Predicting Fuel Efficiency of Automobiles

11/12/2016

Background

The 1974 issue of Motor Trend US magazine contained a data-set on the fuel consumption and ten different aspects of design and performance for 32 automobiles. The goal of this project is to create a prediction model for figuring out an automobile’s fuel efficiency, or how many miles per gallon (mpg) the automobile gets.

First

We should take a look at the data. No need to load the data-set into the global environment, as R already has it. We’ll use the function str() to get an overview of the data.

str(mtcars)
## 'data.frame':    32 obs. of  11 variables:
##  $ mpg : num  21 21 22.8 21.4 18.7 18.1 14.3 24.4 22.8 19.2 ...
##  $ cyl : num  6 6 4 6 8 6 8 4 4 6 ...
##  $ disp: num  160 160 108 258 360 ...
##  $ hp  : num  110 110 93 110 175 105 245 62 95 123 ...
##  $ drat: num  3.9 3.9 3.85 3.08 3.15 2.76 3.21 3.69 3.92 3.92 ...
##  $ wt  : num  2.62 2.88 2.32 3.21 3.44 ...
##  $ qsec: num  16.5 17 18.6 19.4 17 ...
##  $ vs  : num  0 0 1 1 0 1 0 1 1 1 ...
##  $ am  : num  1 1 1 0 0 0 0 0 0 0 ...
##  $ gear: num  4 4 4 3 3 3 3 4 4 4 ...
##  $ carb: num  4 4 1 1 2 1 4 2 2 4 ...

We can see that all of the variables in the data-set are numeric. Transmission should be a category, though: 0 marks automatic, and 1 marks manual. We’ll need to fix this. We also don’t see the names of the automobiles. This is because they are the row names of the data-set. Let’s take a look at this as well.
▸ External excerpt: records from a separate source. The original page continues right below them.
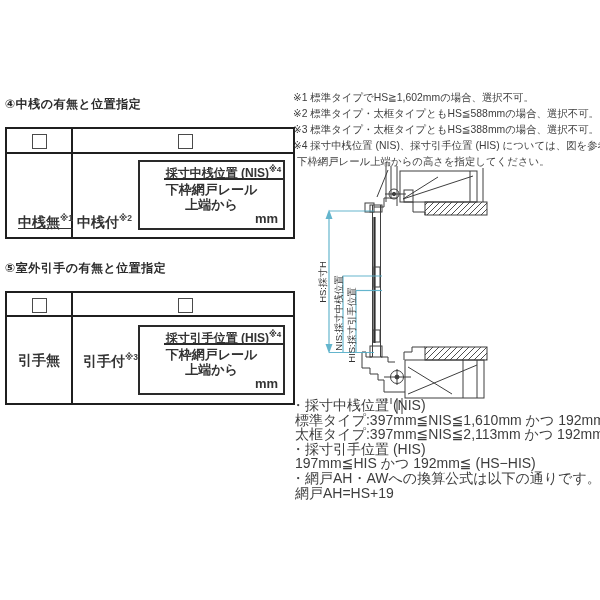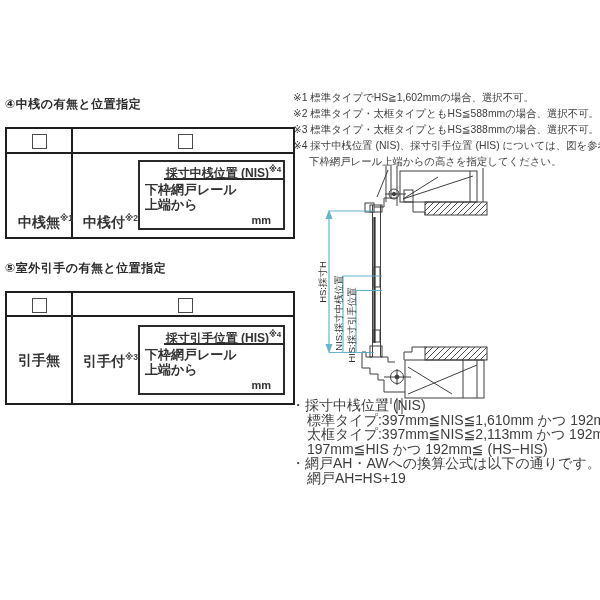--- a/index.html
+++ b/index.html
@@ -43,7 +43,7 @@
     position:absolute;left:291px;top:398px;width:308px;
     font-size:14px;line-height:14.6px;color:#3d3d3d;white-space:nowrap;
   }
-  .indent1{padding-left:4px;margin-left:12px;}
+  .indent1{padding-left:4px;}
   svg text{font-family:"Liberation Sans","DejaVu Sans",sans-serif;}
 </style>
 </head>

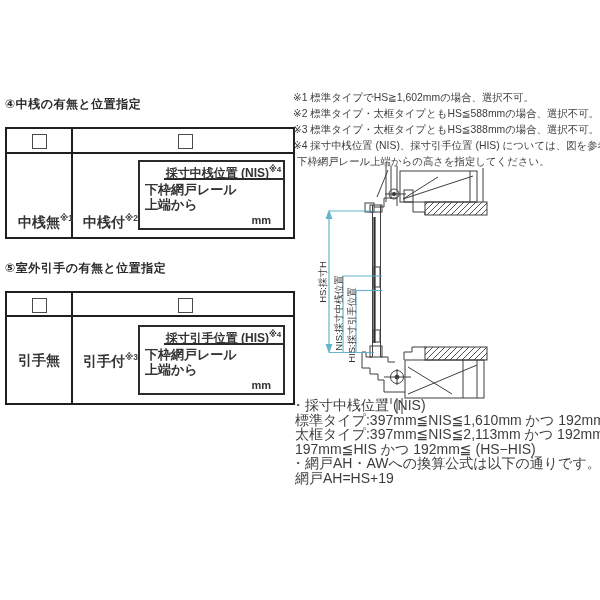--- a/index.html
+++ b/index.html
@@ -33,7 +33,7 @@
     font-size:12px;font-weight:600;color:#333;line-height:16px;white-space:nowrap;margin-left:24px;
   }
   .inner-head sup{font-size:8px;}
-  .inner-body{padding:2px 5px 0 5px;font-size:13px;font-weight:600;line-height:15px;color:#333;}
+  .inner-body{padding:2px 5px 0 5px;font-size:13px;font-weight:600;line-height:15px;color:#333;text-align:center;}
   .inner-unit{position:absolute;right:12px;bottom:2px;font-size:11px;font-weight:600;color:#333;}
   .notes-right{
     position:absolute;left:293px;top:90px;width:305px;

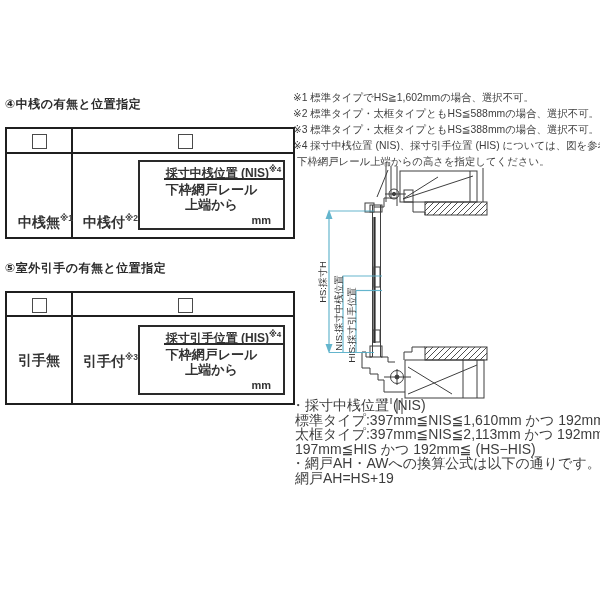--- a/index.html
+++ b/index.html
@@ -56,7 +56,7 @@
   <div class="hdiv" style="top:23px;"></div>
   <div class="checkbox" style="left:25px;top:5px;"></div>
   <div class="checkbox" style="left:171px;top:5px;"></div>
-  <div class="cell-label" style="left:11px;top:84px;">
+  <div class="cell-label" style="left:11px;top:84px;text-decoration:underline;">
     <span>中桟無</span><sup>※1</sup>
   </div>
   <div class="cell-label" style="left:76px;top:84px;text-align:right;">

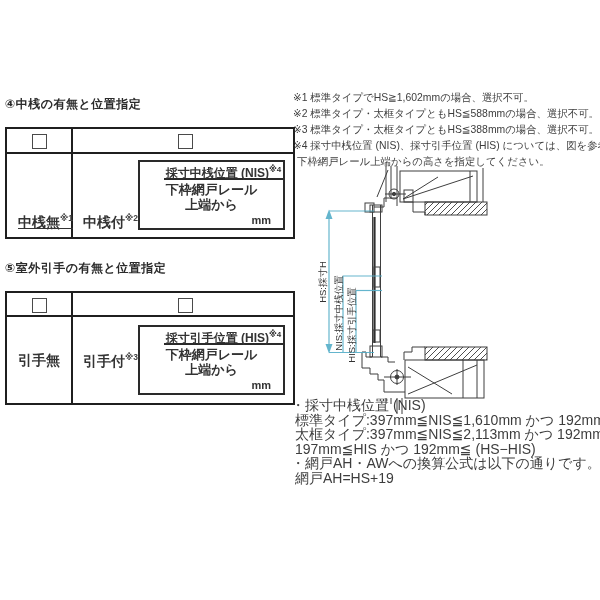--- a/index.html
+++ b/index.html
@@ -59,7 +59,7 @@
   <div class="cell-label" style="left:11px;top:84px;text-decoration:underline;">
     <span>中桟無</span><sup>※1</sup>
   </div>
-  <div class="cell-label" style="left:76px;top:84px;text-align:right;">
+  <div class="cell-label" style="left:70px;top:84px;text-align:right;">
     <span>中桟付</span><sup>※2</sup>
   </div>
   <div class="inner-box" style="top:31px;height:66px;">

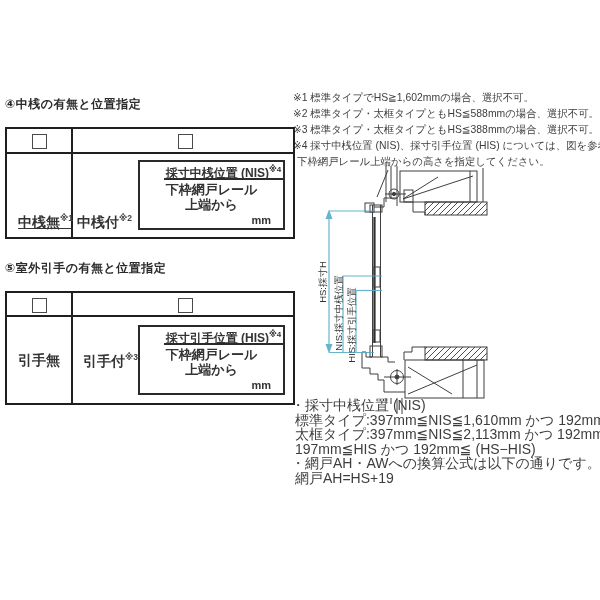--- a/index.html
+++ b/index.html
@@ -34,7 +34,7 @@
   }
   .inner-head sup{font-size:8px;}
   .inner-body{padding:2px 5px 0 5px;font-size:13px;font-weight:600;line-height:15px;color:#333;text-align:center;}
-  .inner-unit{position:absolute;right:12px;bottom:2px;font-size:11px;font-weight:600;color:#333;}
+  .inner-unit{position:absolute;right:5px;bottom:2px;font-size:13px;font-weight:600;color:#333;}
   .notes-right{
     position:absolute;left:293px;top:90px;width:305px;
     font-size:10.4px;line-height:16px;color:#3d3d3d;white-space:nowrap;

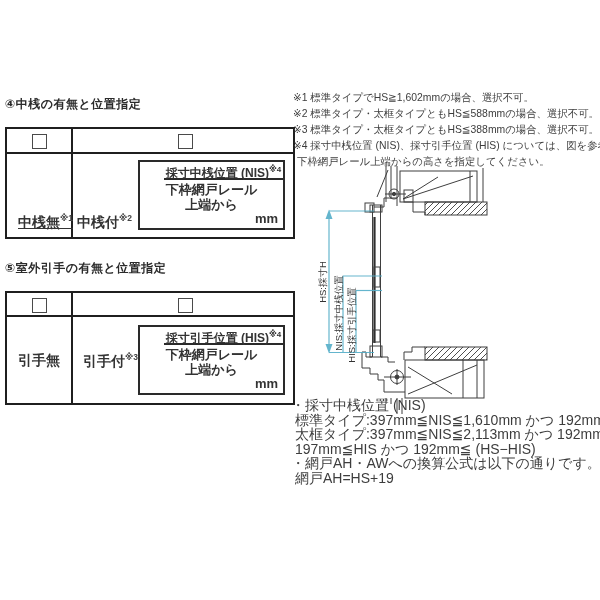--- a/index.html
+++ b/index.html
@@ -189,6 +189,7 @@
   <div>・採寸中桟位置 (NIS)</div>
   <div class="indent1">標準タイプ:397mm≦NIS≦1,610mm かつ 192mm≦ (HS−NIS)</div>
   <div class="indent1">太框タイプ:397mm≦NIS≦2,113mm かつ 192mm≦ (HS−NIS)</div>
+  <div>・採寸引手位置 (HIS)</div>
   <div class="indent1">197mm≦HIS かつ 192mm≦ (HS−HIS)</div>
   <div>・網戸AH・AWへの換算公式は以下の通りです。</div>
   <div class="indent1">網戸AH=HS+19</div>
mtcars$am <- factor(mtcars$am)
rownames(mtcars)
##  [1] "Mazda RX4"           "Mazda RX4 Wag"       "Datsun 710"         
##  [4] "Hornet 4 Drive"      "Hornet Sportabout"   "Valiant"            
##  [7] "Duster 360"          "Merc 240D"           "Merc 230"           
## [10] "Merc 280"            "Merc 280C"           "Merc 450SE"         
## [13] "Merc 450SL"          "Merc 450SLC"         "Cadillac Fleetwood" 
## [16] "Lincoln Continental" "Chrysler Imperial"   "Fiat 128"           
## [19] "Honda Civic"         "Toyota Corolla"      "Toyota Corona"      
## [22] "Dodge Challenger"    "AMC Javelin"         "Camaro Z28"         
## [25] "Pontiac Firebird"    "Fiat X1-9"           "Porsche 914-2"      
## [28] "Lotus Europa"        "Ford Pantera L"      "Ferrari Dino"       
## [31] "Maserati Bora"       "Volvo 142E"

Exploritory Visualization

Lets take a look at some of the quantitative variables with density plots overlaid with histograms to get an idea of the distributions.
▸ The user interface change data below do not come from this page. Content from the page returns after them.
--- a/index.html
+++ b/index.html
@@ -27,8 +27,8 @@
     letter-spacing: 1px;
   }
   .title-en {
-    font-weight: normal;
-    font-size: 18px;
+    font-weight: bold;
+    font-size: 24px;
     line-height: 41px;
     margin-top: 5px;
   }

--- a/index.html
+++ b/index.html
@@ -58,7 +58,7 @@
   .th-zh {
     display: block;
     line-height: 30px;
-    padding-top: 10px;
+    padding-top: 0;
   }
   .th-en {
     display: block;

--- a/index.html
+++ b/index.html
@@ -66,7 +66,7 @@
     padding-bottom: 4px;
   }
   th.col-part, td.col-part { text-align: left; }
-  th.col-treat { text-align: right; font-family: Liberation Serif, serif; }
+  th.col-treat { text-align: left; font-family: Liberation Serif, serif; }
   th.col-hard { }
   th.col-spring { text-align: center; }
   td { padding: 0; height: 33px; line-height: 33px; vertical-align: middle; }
Here we can see that most of the variables are right skew. Displacement and rear axle ratio are distinctively bi-modal. The other variables are closer to being uni-modal. We should also take note that there are outliers in each variable. It may be a good idea to look at the natural logarithm of some of these variables. This will help bring in the outliers and alter the distributions.

The distributions for miles per gallon and horsepower are much more evenly skewed. Weight is now skewed further to the left than originally. Displacement’s distribution is now reversed, and the rear axle ratio has barely changed.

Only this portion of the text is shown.